The publisher of titles such as Top Gear and Radio Times turned a £21.6m operating profit (before undisclosed specific items) over the 12 months to the end of March, driven by strong growth from specialist titles such as Olive and Good Food.
Revenue suffered a fractional drop of 0.4% to £164.5m in 2010/2011, according to details of the performance of BBC Magazines revealed in the BBC Worldwide annual report published today.
By comparison Condé Nast recently revealed 2010 pre-tax profits of £10.2m, up from £3.2m, on revenues of £112m. IPC Media's last reported results, for 2009, show it made pre-tax profits of £49.7m, down 37% year on 2008, on revenues of £351m, down 11%.
BBC Worldwide said magazine profit margins increased from 12% last year to 13.1% in 2010/2011 as a result of restructuring of its magazine division completed during the previous year that reduced the cost base.
BBC Worldwide also confirmed for the first time which of its titles it was planning to retain when it picks a "strategic partner" for its magazine business, which is expected to be private equity firm Exponent.
The report splits its magazines into two distinct groups – "continuing" and "discontinued".
The former group is comprised of three titles – Top Gear, Lonely Planet and Good Food – which BBC Worldwide said would be published "on a different basis". This is believed to mean in the form of licensing and joint venture arrangements.
The three titles made revenues of £36.6m last year, up from £35.8m the previous year, and operating profits of £4.9m, down marginally from the £5m the previous year.
"Discontinued" titles, such as Radio Times and Gardeners World, generated revenue of £127.9m last year, down from £129.3m, and operating profits of £16.7m, up from £14.8m.
The titles are expected to pass to Exponent, which BBC Worldwide confirmed as its preferred strategic partner in May after announcing last year that it was seeking a partner for its magazine business.
Discussions continue with Exponent, with a view to completing an agreement this summer, subject to the final approval of the BBC Trust.
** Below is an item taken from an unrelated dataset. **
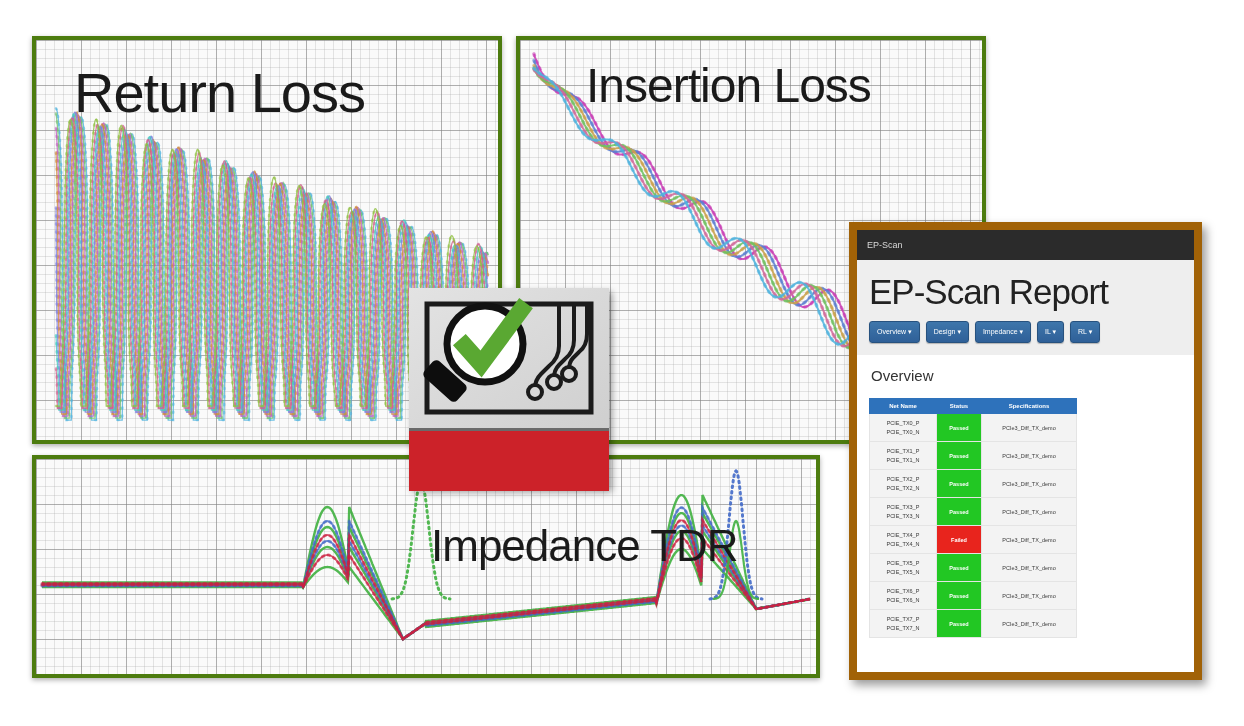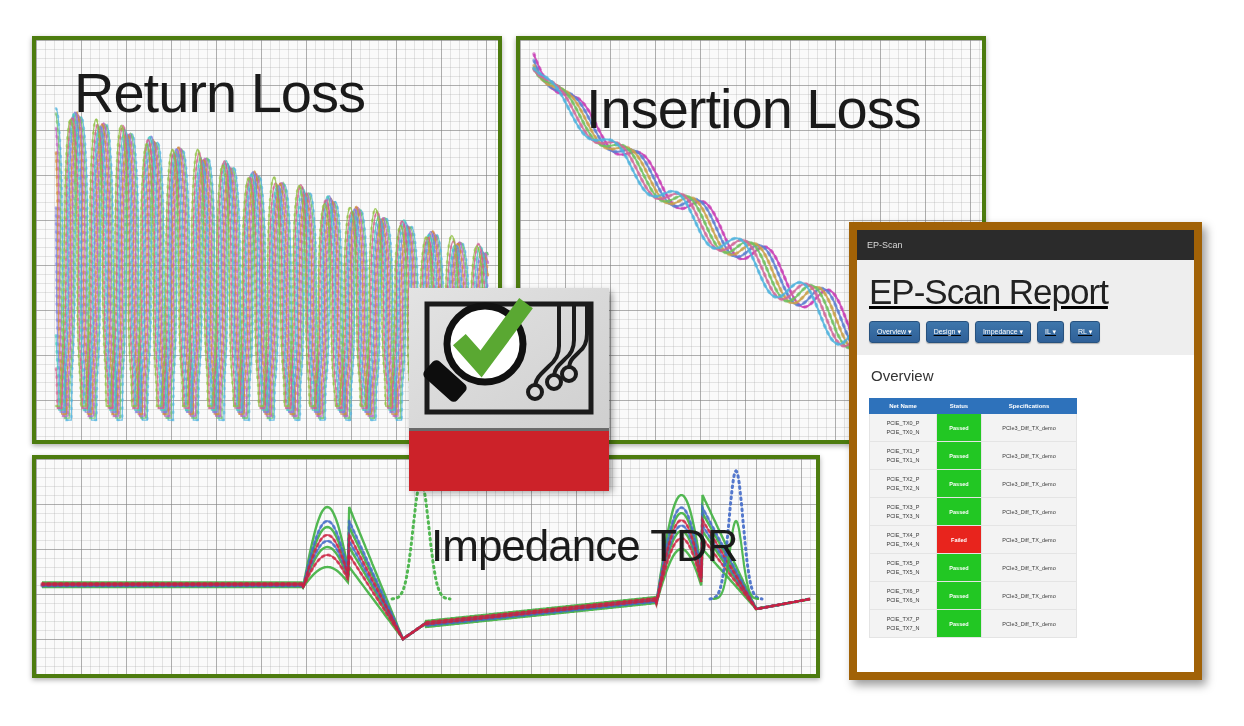"Insertion Loss" #title-il { font-size: 56px -> 48px; top: 36px -> 18px }
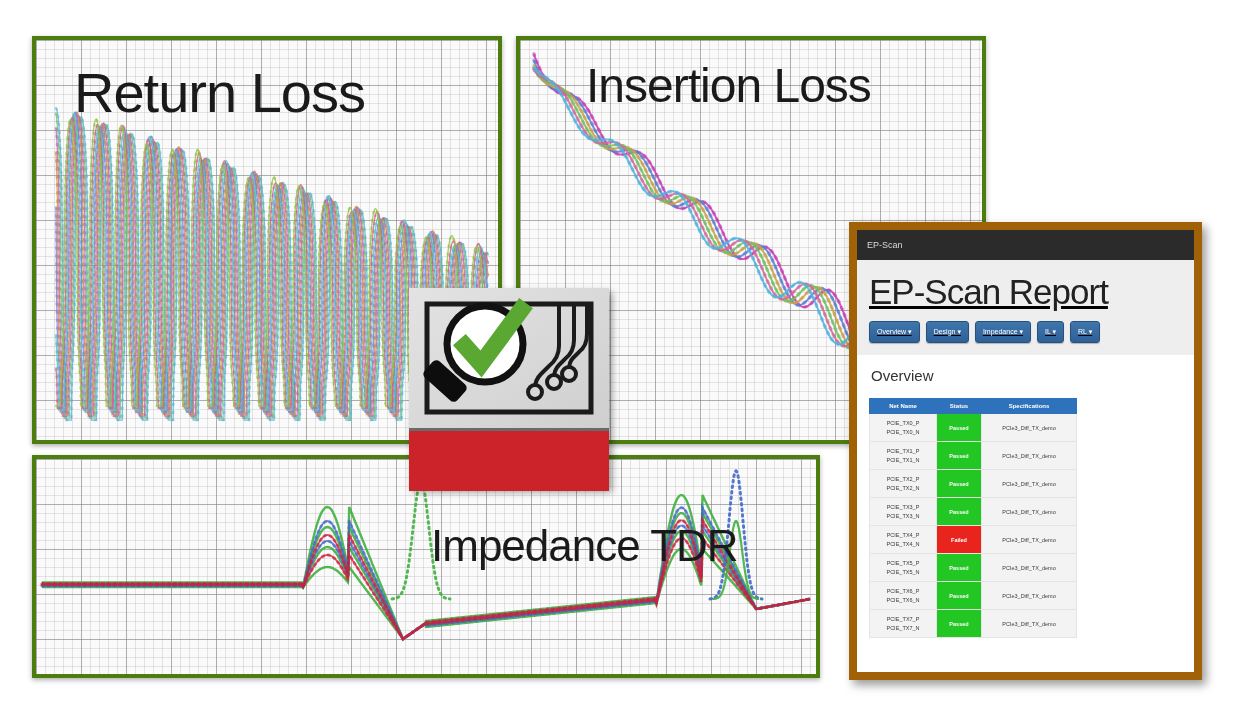"EP-Scan Report" #report-head { text-decoration: underline -> none }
In line with its stated aim of becoming a more internationally focused business, BBC Worldwide said it continued to tailor its published products for local markets so that it now had 56 international licences, joint ventures in Australia and India, and extensive content syndication across the globe.
Worldwide's results show the commercial arm of the BBC increased its total returns to the corporation by 8.6% in the 2010/11 financial year, as its pre-tax profit rose 68% year on year, to a record £188m.